The first chocolate pizza in the UK may have been created by chef Stephen Terry at the Coast restaurant in London in the late 1990s. "I experimented with a part-baked puff-pastry base," says Terry, "and placed a metal ring over the middle and filled it with a chocolate fondant. After baking, I decorated it with shavings of white chocolate and candied pistachio nuts and a blob of white chocolate ice-cream." It was a great hit. Alas, Coast is no more but Terry has moved to the Walnut Tree Inn in Wales and is planning to resurrect his chocolate pizza there.

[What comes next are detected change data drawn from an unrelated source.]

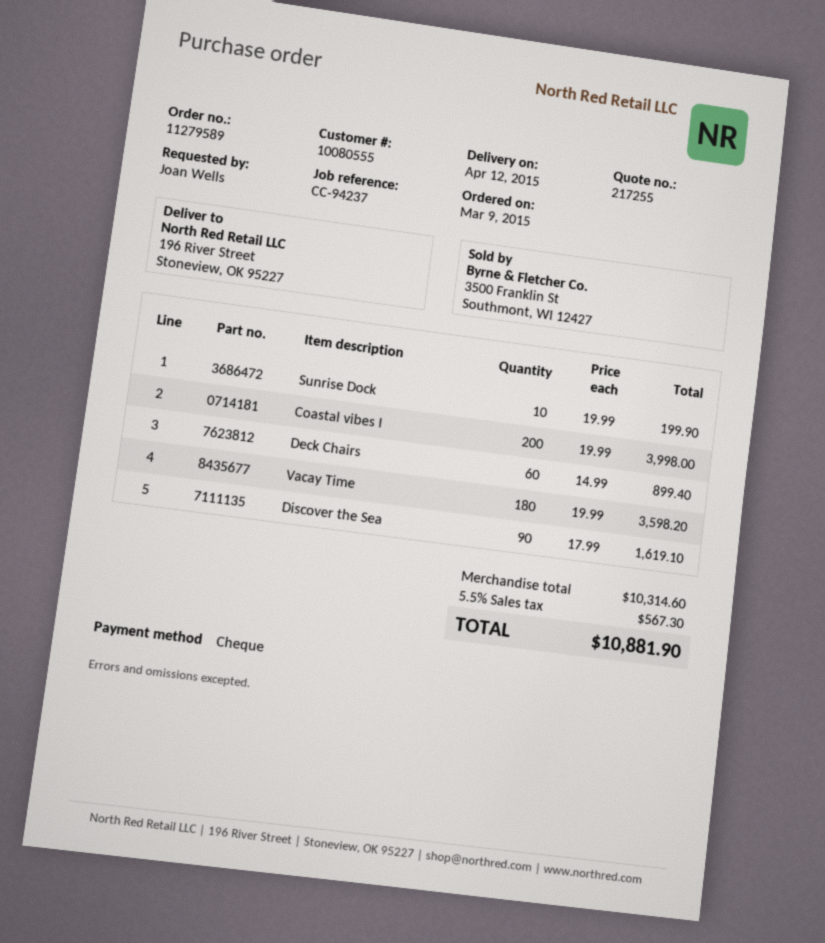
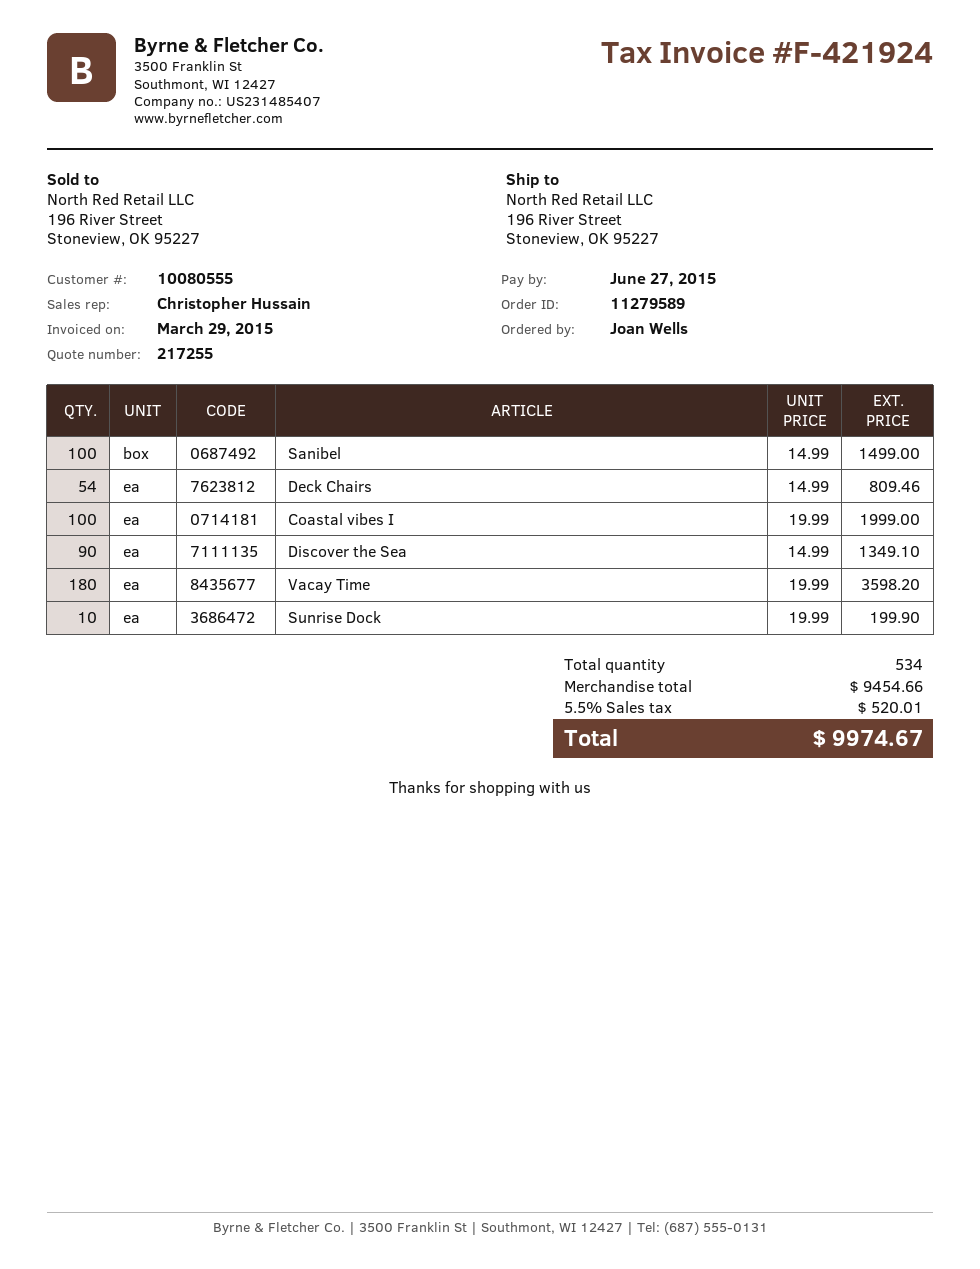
Coastal vibes I: 200 x 19.99 = 3998.00 -> 100 x 19.99 = 1999.00
Deck Chairs: 60 x 14.99 = 899.40 -> 54 x 14.99 = 809.46
Discover the Sea: 90 x 17.99 = 1619.10 -> 90 x 14.99 = 1349.10
Sanibel: none -> 100 x 14.99 = 1499.00
subtotal: 10314.60 -> 9454.66
tax: 5.5% = 567.30 -> 5.5% = 520.01
total: 10881.90 -> 9974.67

But great minds think alike. Now the French star, Ducasse, who has collected more Michelin rosettes than anyone else, has created his own chocolate pizza (see recipe on previous page). It's on the menu at Spoon in the Sanderson hotel and in Ducasse's new book Spoon Food & Wine (Conran Octopus, £25).
His base is a rich egg-and-butter based brioche, sweetened with cocoa and sugar, and sprinkled with cocoa before baking. Three-quarters of the way through it is dribbled with cream. When it turns syrupy he puts on the final topping of chopped chocolate to melt for two minutes. Delicious.